Please return every line in the entries below with the word "justify" in it.

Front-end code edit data
——
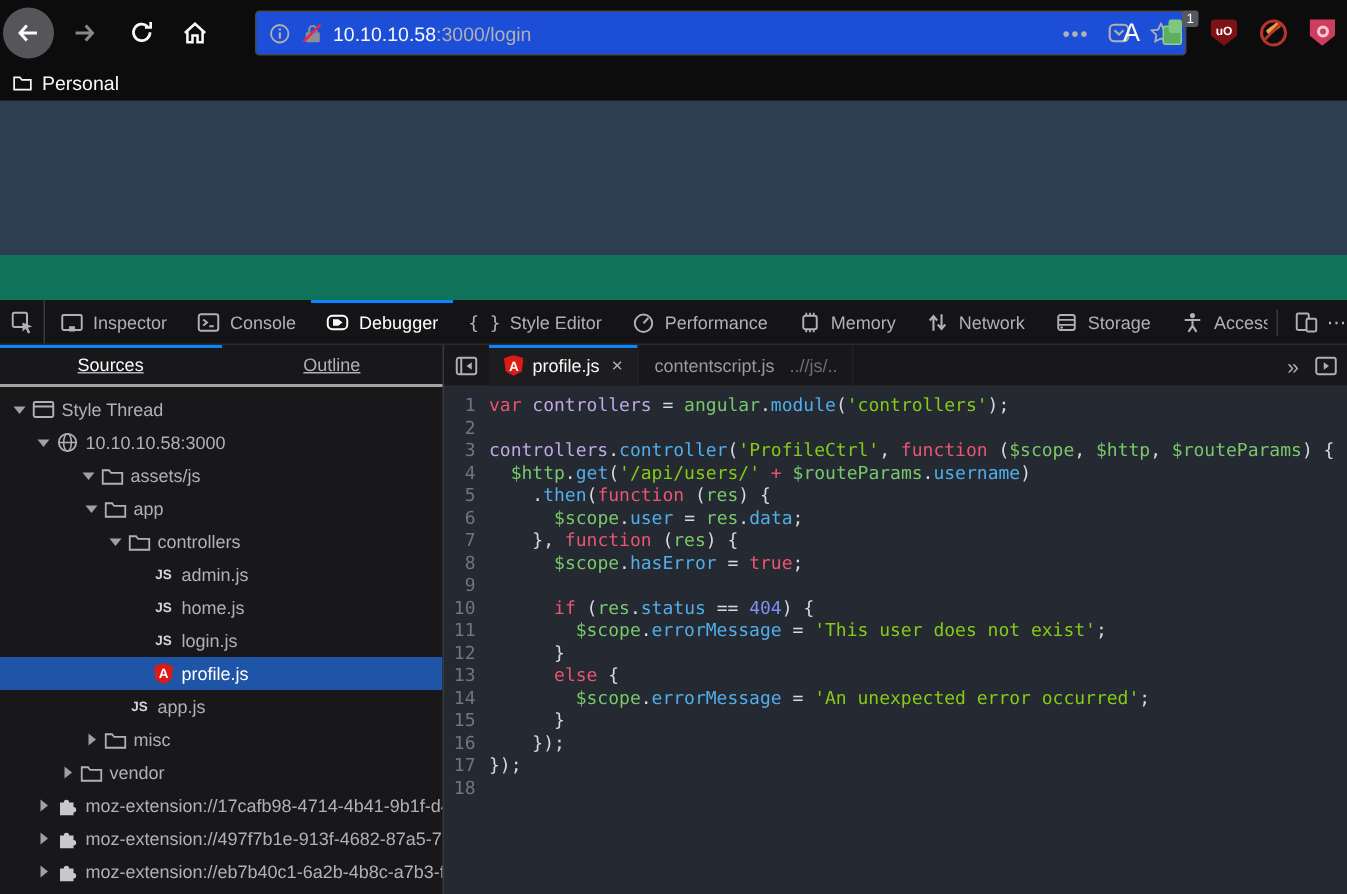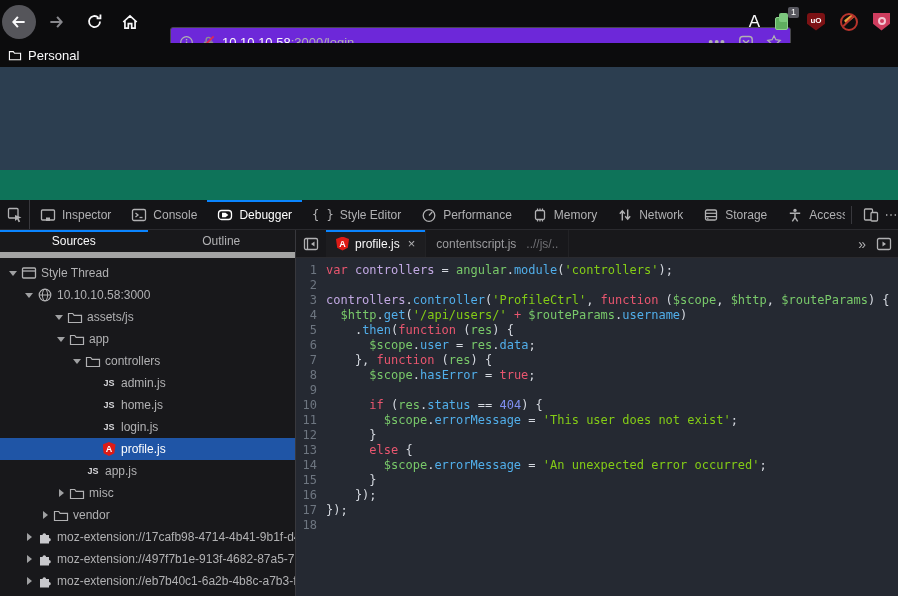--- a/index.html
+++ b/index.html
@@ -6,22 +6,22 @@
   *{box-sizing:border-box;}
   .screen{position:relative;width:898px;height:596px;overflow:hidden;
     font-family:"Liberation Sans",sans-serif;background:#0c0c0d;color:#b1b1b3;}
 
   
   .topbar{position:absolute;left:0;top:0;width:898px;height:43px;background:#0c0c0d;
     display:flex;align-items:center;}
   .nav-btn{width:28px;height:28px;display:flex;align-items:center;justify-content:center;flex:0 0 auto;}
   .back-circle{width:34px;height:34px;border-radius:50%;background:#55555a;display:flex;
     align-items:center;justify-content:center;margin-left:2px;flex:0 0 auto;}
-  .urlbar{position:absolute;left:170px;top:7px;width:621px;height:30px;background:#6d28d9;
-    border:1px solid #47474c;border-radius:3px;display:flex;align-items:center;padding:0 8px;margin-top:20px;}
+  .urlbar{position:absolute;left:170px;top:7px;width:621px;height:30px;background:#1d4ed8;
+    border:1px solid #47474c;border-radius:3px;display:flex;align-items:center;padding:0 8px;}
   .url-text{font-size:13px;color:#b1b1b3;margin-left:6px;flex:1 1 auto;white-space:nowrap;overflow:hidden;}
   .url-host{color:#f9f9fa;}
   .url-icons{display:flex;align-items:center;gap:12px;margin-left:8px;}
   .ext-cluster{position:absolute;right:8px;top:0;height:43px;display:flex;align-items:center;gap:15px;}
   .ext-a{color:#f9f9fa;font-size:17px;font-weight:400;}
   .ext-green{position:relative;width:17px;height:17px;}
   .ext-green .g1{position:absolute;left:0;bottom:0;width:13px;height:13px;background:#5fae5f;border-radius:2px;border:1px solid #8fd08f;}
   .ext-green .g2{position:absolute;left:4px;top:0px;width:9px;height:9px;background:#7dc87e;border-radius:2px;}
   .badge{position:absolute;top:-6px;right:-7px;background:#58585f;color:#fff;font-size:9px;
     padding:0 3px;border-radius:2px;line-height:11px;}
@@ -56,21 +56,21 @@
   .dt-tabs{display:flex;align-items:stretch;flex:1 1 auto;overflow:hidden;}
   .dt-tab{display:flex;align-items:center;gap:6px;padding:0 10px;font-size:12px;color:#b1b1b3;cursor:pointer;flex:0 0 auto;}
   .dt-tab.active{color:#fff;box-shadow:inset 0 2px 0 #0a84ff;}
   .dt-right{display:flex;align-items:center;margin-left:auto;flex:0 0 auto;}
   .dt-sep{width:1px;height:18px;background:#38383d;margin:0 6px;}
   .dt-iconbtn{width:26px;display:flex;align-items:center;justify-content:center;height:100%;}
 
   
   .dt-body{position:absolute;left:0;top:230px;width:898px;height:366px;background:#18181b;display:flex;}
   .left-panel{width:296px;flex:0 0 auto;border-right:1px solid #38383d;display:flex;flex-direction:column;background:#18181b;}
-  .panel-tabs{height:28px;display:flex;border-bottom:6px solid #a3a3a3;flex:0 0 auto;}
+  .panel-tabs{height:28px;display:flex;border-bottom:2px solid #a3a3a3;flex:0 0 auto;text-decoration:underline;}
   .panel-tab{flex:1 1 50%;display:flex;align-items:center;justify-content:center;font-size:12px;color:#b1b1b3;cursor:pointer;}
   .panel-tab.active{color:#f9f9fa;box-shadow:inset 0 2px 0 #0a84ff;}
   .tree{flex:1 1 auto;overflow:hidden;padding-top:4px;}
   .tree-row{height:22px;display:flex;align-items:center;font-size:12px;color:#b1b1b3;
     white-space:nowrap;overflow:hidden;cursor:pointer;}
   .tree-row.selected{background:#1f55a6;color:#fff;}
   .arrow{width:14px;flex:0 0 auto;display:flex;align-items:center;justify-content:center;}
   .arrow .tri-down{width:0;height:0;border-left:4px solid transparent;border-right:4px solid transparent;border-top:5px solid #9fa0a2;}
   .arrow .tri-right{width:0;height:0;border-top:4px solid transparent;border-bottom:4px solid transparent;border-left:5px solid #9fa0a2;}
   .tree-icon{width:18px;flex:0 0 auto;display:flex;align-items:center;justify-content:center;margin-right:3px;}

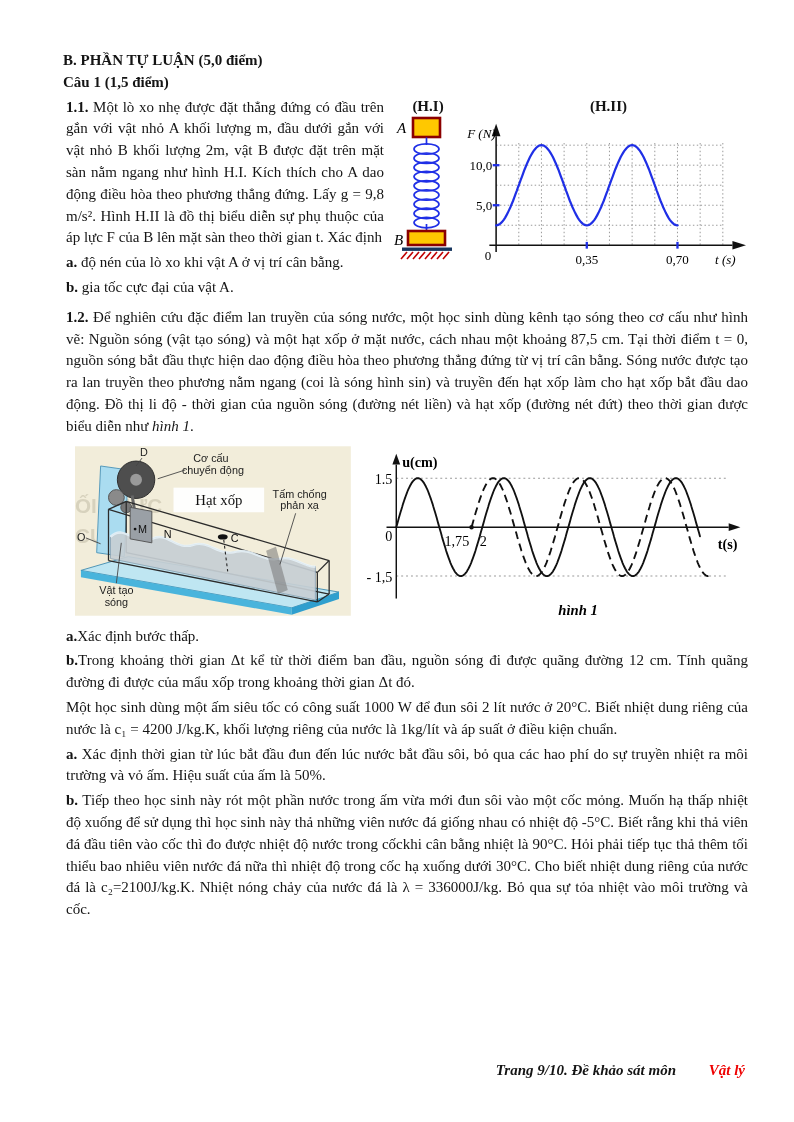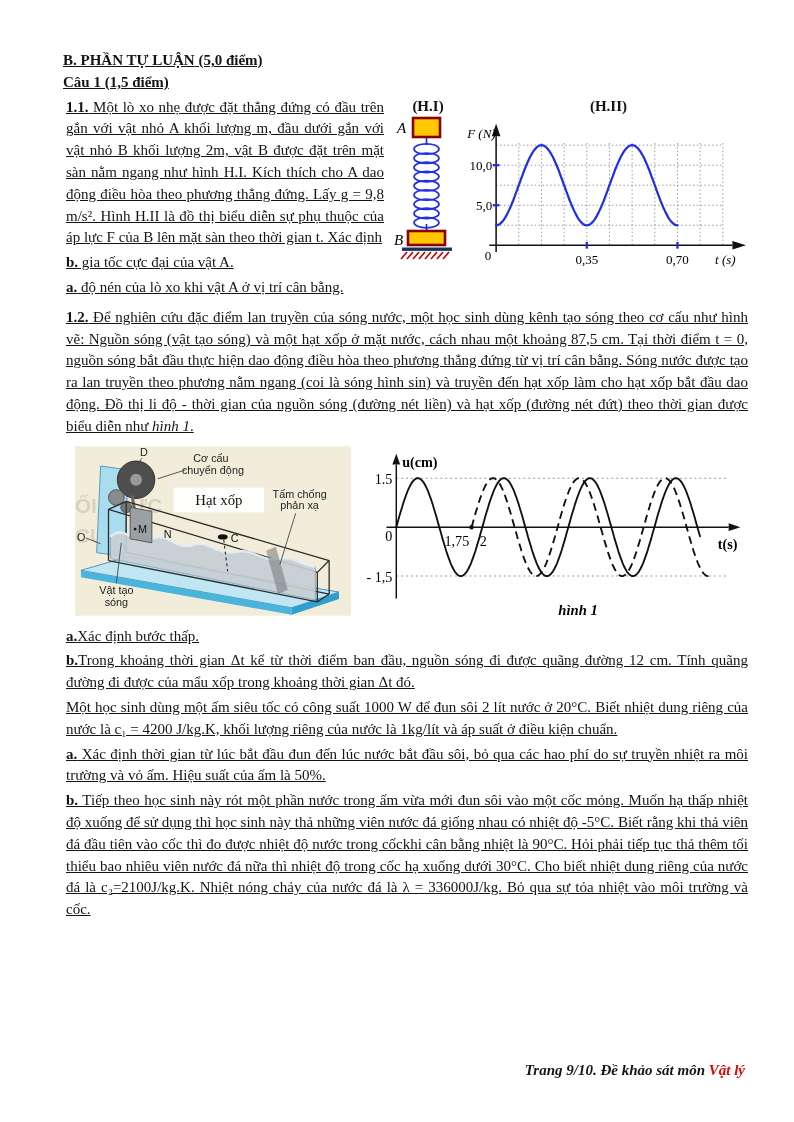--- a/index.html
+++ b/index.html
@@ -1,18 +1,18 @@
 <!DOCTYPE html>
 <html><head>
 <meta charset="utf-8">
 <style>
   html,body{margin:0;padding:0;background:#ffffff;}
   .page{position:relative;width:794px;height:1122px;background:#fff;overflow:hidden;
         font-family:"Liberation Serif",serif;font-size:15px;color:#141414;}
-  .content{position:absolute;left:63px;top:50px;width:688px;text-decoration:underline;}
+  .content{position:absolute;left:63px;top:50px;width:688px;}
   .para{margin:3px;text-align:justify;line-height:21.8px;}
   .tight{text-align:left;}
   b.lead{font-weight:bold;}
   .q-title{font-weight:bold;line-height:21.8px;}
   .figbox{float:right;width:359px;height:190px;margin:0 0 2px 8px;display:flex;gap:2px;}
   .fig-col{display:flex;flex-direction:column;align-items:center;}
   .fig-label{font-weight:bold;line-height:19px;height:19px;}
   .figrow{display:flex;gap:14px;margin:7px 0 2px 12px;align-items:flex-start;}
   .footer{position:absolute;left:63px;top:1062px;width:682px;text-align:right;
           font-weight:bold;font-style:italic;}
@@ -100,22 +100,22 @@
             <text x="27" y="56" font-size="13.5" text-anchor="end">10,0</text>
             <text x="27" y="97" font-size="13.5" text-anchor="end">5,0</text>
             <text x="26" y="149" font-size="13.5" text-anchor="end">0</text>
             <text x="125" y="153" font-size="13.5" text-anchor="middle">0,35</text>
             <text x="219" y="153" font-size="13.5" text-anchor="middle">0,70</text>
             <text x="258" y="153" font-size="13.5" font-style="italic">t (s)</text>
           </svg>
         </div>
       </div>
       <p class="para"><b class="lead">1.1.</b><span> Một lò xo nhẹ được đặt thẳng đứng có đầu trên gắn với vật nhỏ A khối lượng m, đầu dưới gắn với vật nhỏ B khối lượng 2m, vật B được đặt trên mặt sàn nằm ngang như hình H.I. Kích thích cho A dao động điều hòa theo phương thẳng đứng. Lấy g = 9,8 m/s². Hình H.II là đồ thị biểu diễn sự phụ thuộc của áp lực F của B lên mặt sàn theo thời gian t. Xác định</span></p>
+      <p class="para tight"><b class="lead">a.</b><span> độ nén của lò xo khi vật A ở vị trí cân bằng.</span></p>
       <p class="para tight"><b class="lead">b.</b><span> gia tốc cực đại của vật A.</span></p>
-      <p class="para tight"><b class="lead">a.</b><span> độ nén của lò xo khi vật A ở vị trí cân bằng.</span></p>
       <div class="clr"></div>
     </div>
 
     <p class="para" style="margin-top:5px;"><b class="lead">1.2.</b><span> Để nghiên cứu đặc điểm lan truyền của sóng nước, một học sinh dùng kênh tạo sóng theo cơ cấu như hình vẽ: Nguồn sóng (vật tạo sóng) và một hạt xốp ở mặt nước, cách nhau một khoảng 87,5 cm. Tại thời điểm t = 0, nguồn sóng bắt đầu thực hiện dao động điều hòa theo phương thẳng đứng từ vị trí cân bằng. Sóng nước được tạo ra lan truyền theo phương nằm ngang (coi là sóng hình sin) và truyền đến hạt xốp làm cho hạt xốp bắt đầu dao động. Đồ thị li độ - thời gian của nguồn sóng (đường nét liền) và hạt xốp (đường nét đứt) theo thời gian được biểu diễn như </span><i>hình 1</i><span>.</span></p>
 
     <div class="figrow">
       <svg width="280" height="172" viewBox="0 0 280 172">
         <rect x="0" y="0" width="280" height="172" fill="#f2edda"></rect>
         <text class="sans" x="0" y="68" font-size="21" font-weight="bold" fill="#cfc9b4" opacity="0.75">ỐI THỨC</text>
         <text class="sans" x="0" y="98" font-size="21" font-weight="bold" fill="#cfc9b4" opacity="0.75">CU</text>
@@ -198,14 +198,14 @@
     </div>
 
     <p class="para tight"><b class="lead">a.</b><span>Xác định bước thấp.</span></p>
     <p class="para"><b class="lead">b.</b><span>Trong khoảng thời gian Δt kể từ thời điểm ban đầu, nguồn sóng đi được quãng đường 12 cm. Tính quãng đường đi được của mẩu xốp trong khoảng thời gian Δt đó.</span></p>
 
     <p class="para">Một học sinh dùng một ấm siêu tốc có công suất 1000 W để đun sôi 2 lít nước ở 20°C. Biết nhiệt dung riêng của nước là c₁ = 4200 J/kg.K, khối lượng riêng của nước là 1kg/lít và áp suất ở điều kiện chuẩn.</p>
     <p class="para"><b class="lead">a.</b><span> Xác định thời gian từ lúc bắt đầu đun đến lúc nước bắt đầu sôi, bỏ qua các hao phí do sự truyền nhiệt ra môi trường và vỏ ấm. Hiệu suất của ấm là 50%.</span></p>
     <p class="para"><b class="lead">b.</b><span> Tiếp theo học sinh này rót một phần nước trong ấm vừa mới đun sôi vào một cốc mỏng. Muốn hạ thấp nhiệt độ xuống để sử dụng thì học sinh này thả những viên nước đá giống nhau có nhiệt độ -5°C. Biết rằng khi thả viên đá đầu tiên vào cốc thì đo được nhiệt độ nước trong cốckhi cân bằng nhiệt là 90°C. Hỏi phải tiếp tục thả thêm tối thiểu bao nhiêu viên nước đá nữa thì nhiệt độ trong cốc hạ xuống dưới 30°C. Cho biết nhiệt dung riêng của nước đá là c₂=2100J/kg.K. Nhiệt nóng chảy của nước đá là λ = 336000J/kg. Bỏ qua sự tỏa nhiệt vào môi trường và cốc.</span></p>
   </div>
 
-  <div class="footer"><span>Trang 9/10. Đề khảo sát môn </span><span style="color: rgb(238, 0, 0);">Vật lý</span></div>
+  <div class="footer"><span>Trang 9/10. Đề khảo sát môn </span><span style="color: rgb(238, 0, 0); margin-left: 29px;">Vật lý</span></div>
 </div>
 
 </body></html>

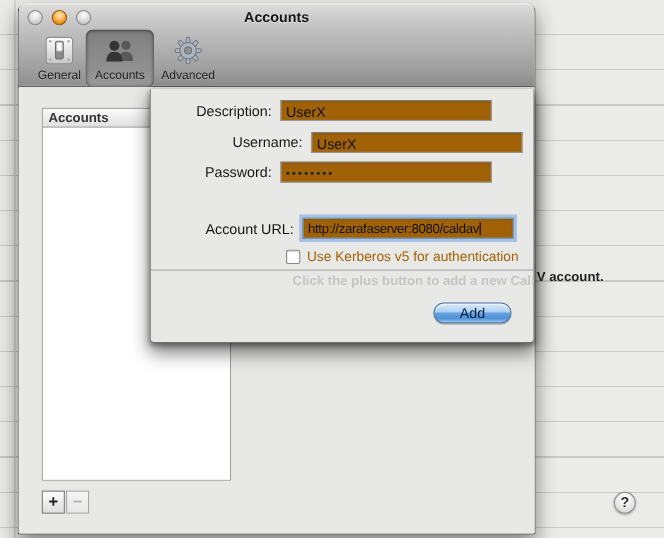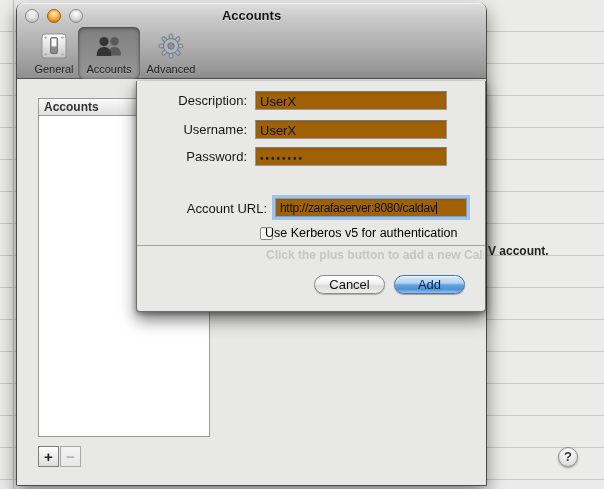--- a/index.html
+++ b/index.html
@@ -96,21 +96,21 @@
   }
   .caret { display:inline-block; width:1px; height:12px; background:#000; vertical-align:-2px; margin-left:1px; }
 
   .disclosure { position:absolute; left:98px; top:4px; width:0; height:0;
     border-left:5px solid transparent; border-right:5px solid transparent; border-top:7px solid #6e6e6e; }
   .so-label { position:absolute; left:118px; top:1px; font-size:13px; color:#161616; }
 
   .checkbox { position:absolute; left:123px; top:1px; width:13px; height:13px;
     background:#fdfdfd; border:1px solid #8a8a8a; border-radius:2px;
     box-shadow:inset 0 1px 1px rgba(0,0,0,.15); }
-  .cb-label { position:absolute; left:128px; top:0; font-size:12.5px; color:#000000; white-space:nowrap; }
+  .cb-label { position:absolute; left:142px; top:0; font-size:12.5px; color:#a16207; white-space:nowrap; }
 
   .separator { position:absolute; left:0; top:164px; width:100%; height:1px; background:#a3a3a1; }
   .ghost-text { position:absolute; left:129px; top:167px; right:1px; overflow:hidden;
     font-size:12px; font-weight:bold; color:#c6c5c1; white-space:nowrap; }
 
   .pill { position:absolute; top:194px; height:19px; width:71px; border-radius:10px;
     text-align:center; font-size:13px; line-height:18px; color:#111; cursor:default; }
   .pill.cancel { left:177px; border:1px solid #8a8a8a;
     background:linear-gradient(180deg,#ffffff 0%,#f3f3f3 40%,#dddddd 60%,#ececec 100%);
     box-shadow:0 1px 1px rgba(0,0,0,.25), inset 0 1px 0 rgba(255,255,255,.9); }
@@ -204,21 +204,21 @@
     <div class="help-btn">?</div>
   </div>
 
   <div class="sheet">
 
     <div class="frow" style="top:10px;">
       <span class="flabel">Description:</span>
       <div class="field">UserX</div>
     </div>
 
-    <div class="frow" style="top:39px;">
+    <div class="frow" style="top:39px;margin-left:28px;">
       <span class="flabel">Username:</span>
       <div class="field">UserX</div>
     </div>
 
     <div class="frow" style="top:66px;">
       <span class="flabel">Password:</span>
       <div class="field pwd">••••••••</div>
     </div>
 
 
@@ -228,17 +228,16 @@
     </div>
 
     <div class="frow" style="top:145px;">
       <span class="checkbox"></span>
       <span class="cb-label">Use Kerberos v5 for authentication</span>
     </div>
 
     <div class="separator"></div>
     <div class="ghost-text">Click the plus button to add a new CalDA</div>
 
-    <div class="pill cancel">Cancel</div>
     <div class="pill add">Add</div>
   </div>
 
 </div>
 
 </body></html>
——
### Answer to this exercise
   .nav-btn{width:28px;height:28px;display:flex;align-items:center;justify-content:center;flex:0 0 auto;}
     align-items:center;justify-content:center;margin-left:2px;flex:0 0 auto;}
   .dt-iconbtn{width:26px;display:flex;align-items:center;justify-content:center;height:100%;}
   .panel-tab{flex:1 1 50%;display:flex;align-items:center;justify-content:center;font-size:12px;color:#b1b1b3;cursor:pointer;}
   .arrow{width:14px;flex:0 0 auto;display:flex;align-items:center;justify-content:center;}
   .tree-icon{width:18px;flex:0 0 auto;display:flex;align-items:center;justify-content:center;margin-right:3px;}
   .para{margin:3px;text-align:justify;line-height:21.8px;}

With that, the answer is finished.